*EXERCISE DIRECTIONS*
Please repeat only the lines below starting at the line that holds "text: 2782320 ->" and ending at the line that holds "left: 345px ->", exactly, with both of those lines included and every picture omitted.

*DATASET*
==============================
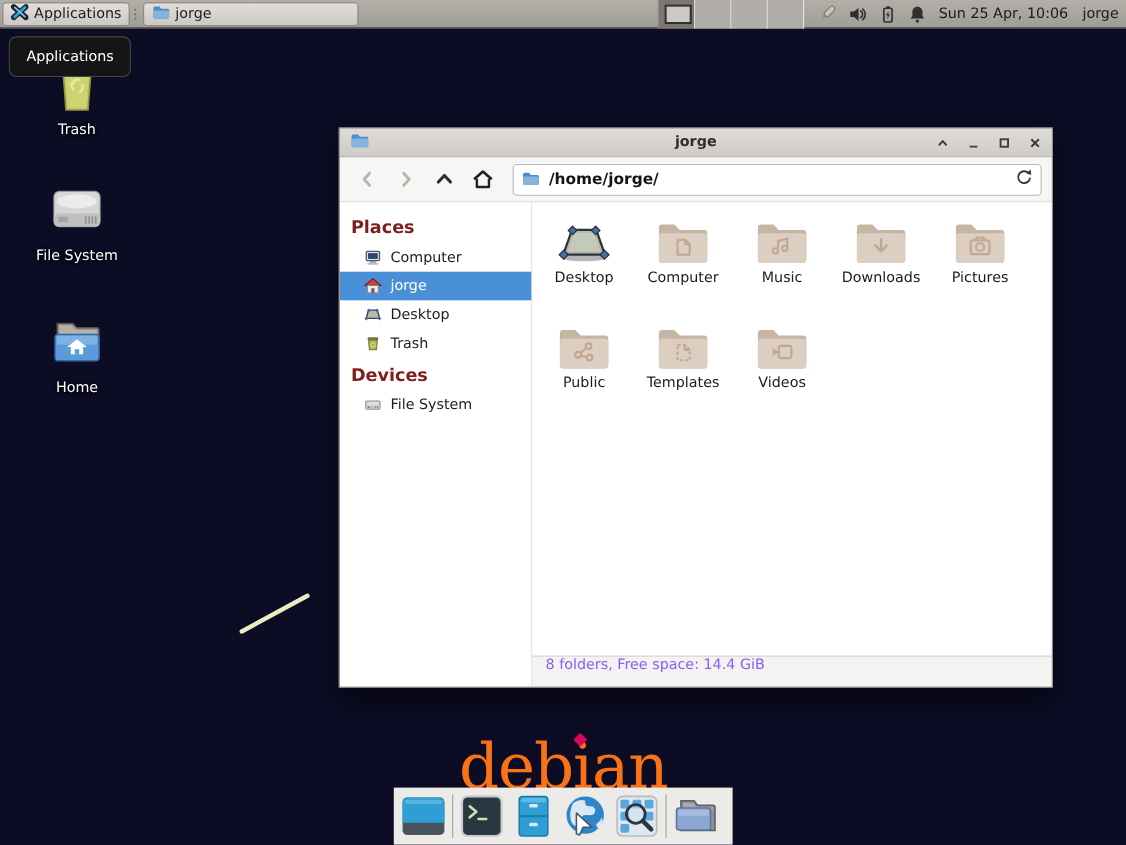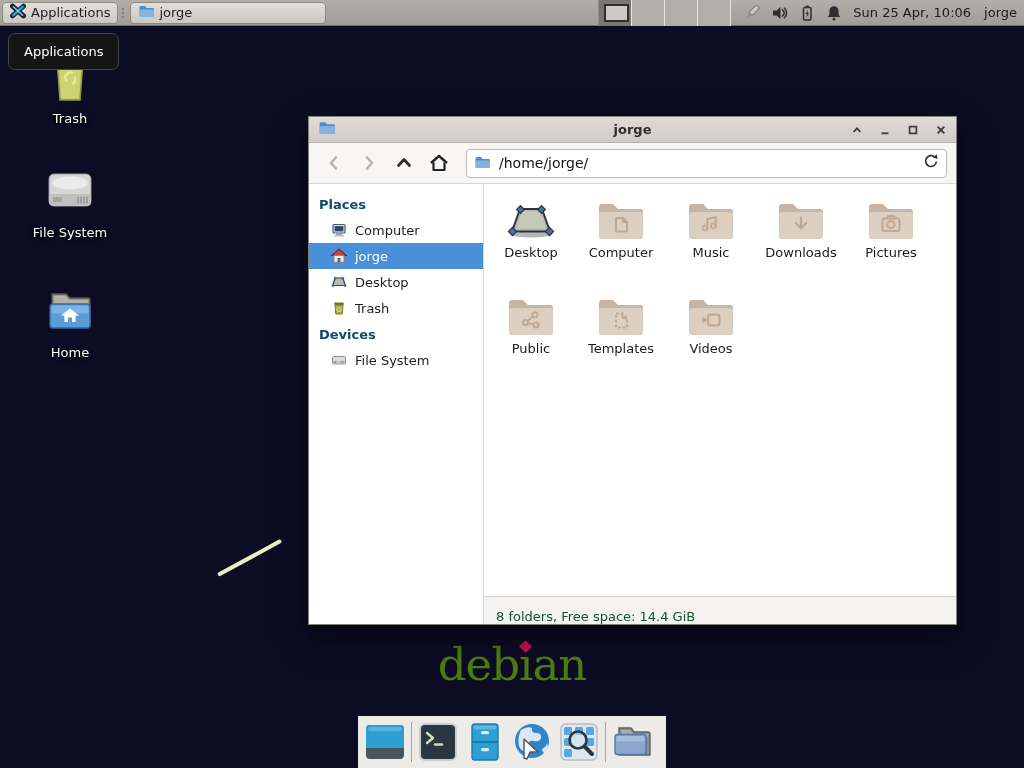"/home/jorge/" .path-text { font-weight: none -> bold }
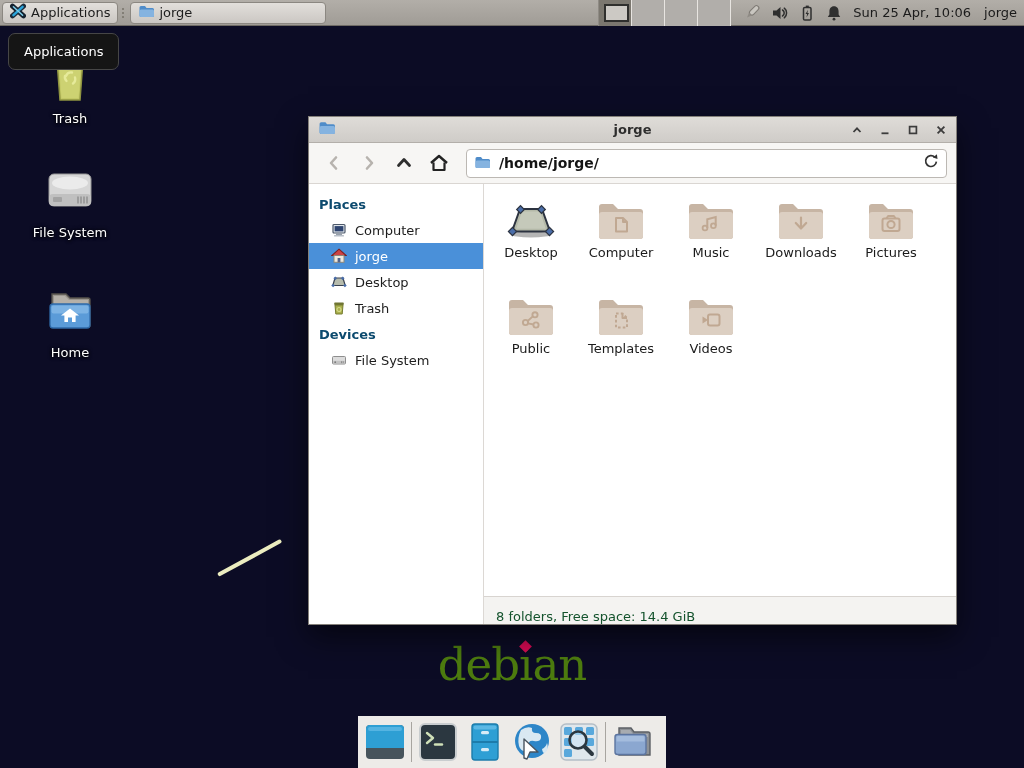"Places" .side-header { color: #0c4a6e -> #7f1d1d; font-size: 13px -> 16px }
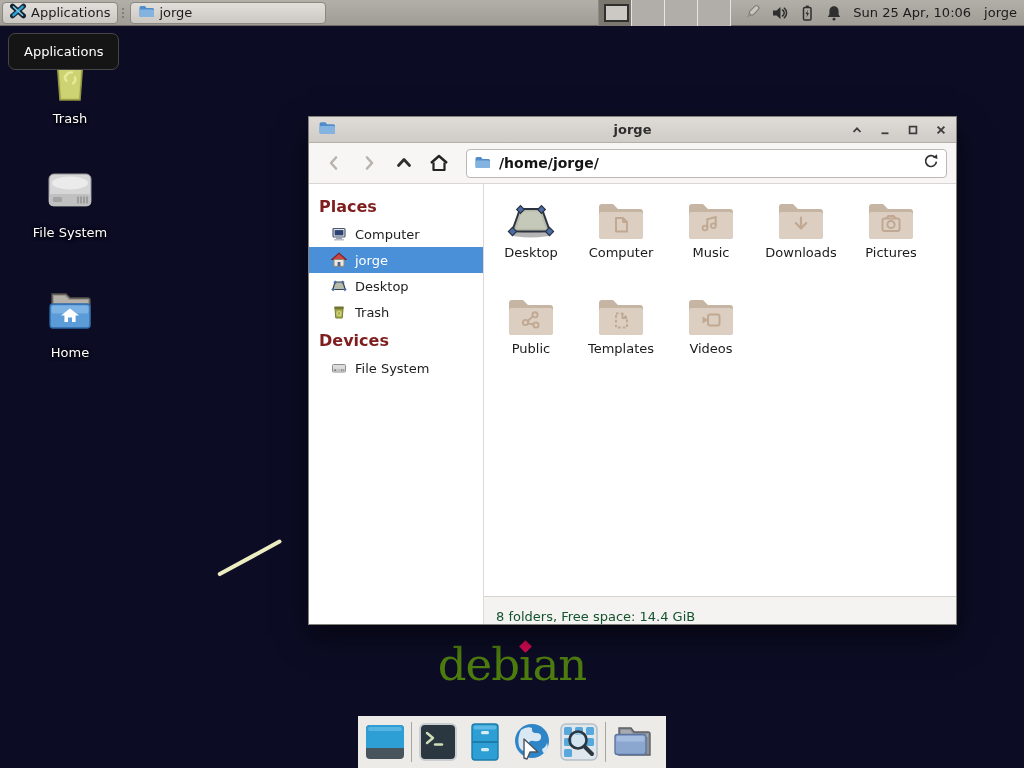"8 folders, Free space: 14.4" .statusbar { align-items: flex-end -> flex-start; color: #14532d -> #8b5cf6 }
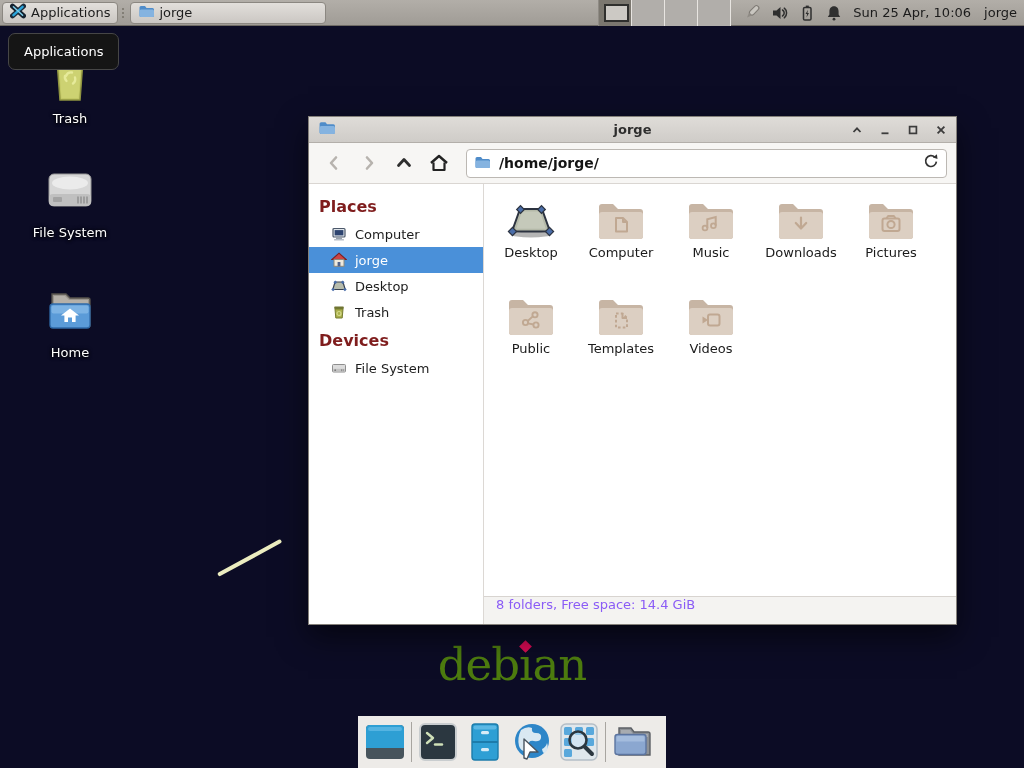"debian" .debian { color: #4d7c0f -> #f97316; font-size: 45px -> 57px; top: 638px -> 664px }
==============================
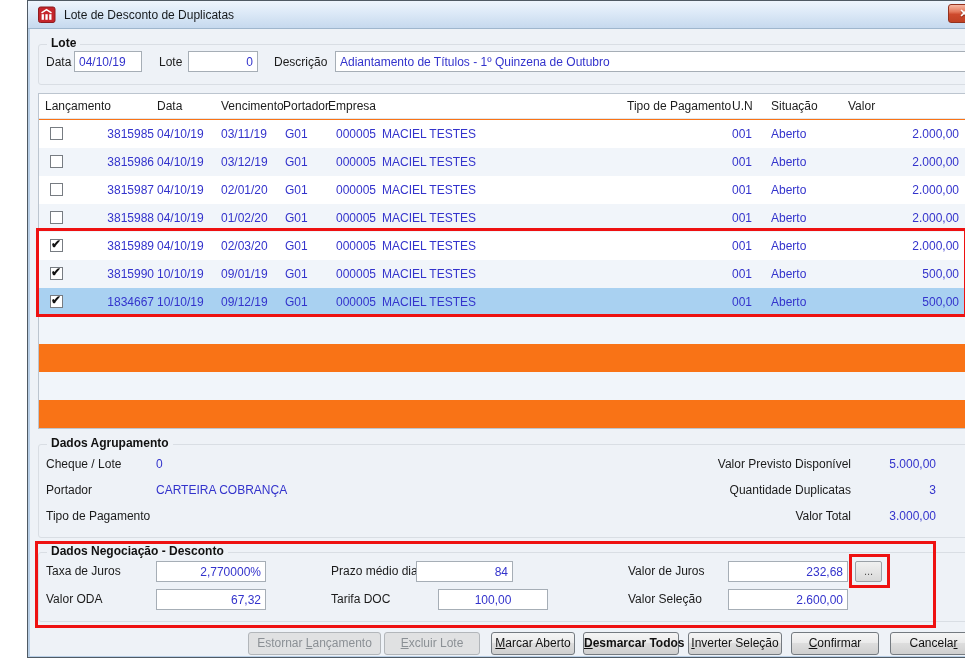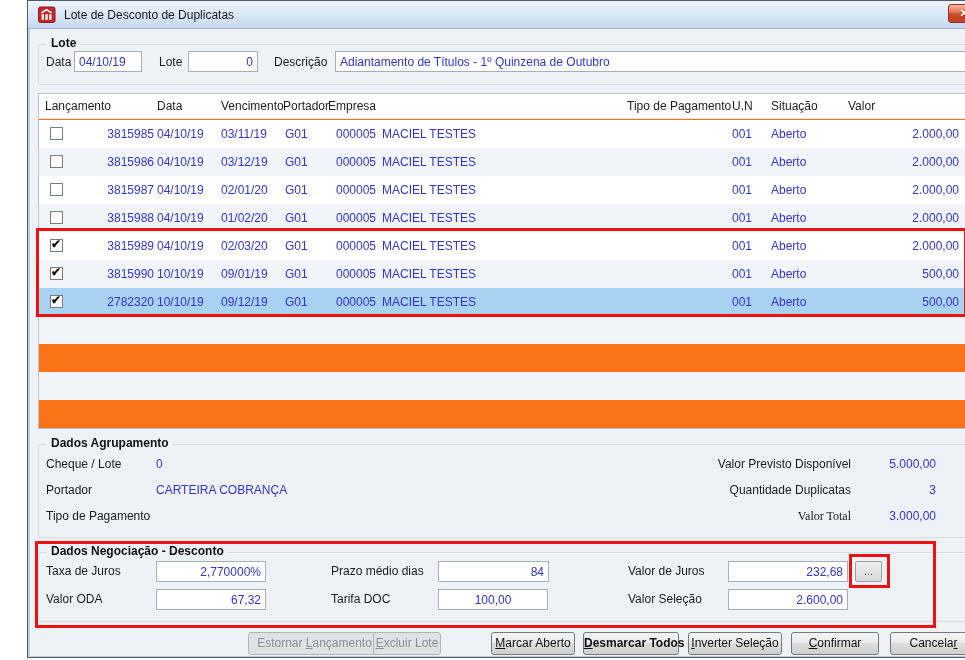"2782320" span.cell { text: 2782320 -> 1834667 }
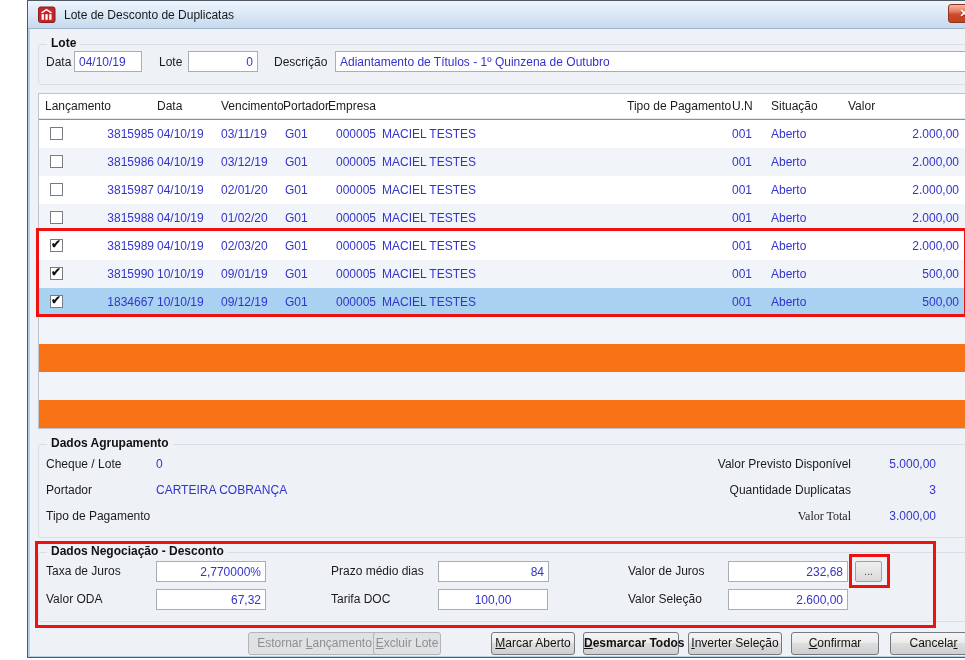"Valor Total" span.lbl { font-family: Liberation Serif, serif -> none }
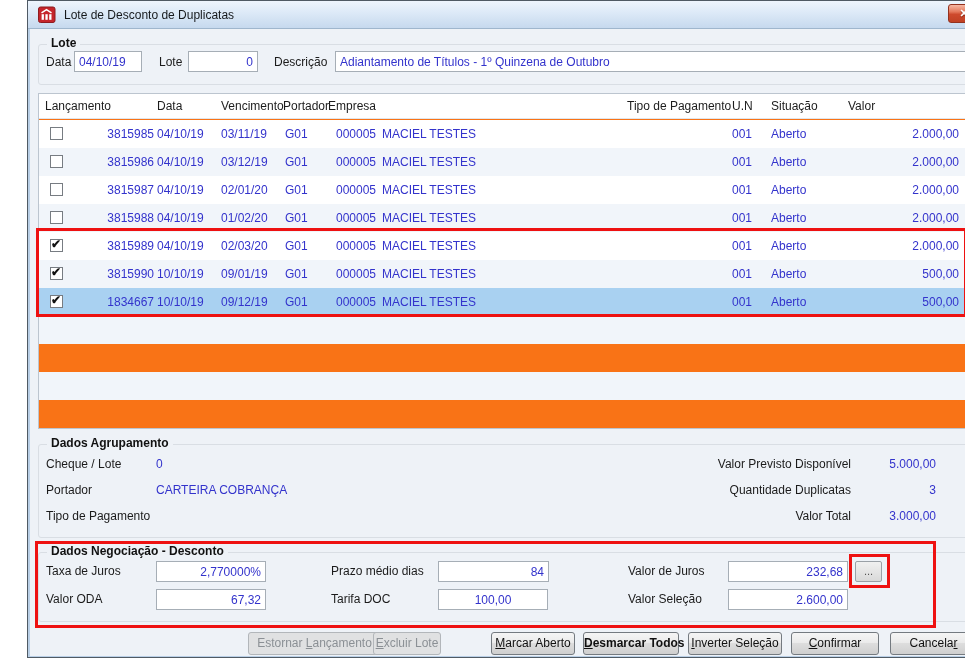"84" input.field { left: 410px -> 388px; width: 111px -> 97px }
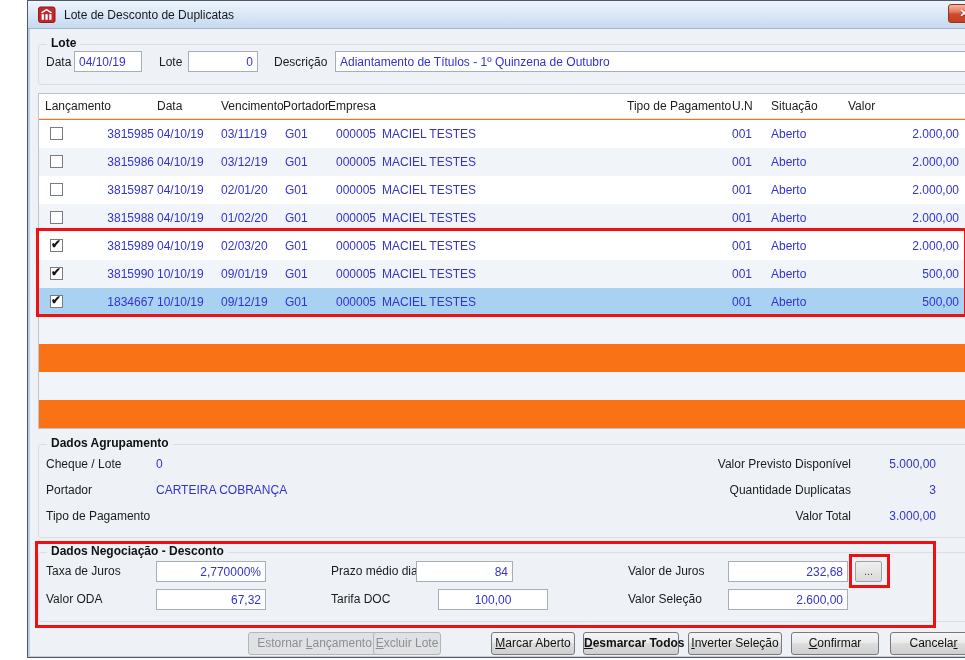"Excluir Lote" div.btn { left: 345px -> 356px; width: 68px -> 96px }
==============================
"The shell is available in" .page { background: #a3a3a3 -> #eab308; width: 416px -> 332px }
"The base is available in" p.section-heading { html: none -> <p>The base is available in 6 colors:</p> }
==============================
*SOLUTION FOR THIS PROBLEM*
"2782320" span.cell { text: 2782320 -> 1834667 }
"Valor Total" span.lbl { font-family: Liberation Serif, serif -> none }
"84" input.field { left: 410px -> 388px; width: 111px -> 97px }
"Excluir Lote" div.btn { left: 345px -> 356px; width: 68px -> 96px }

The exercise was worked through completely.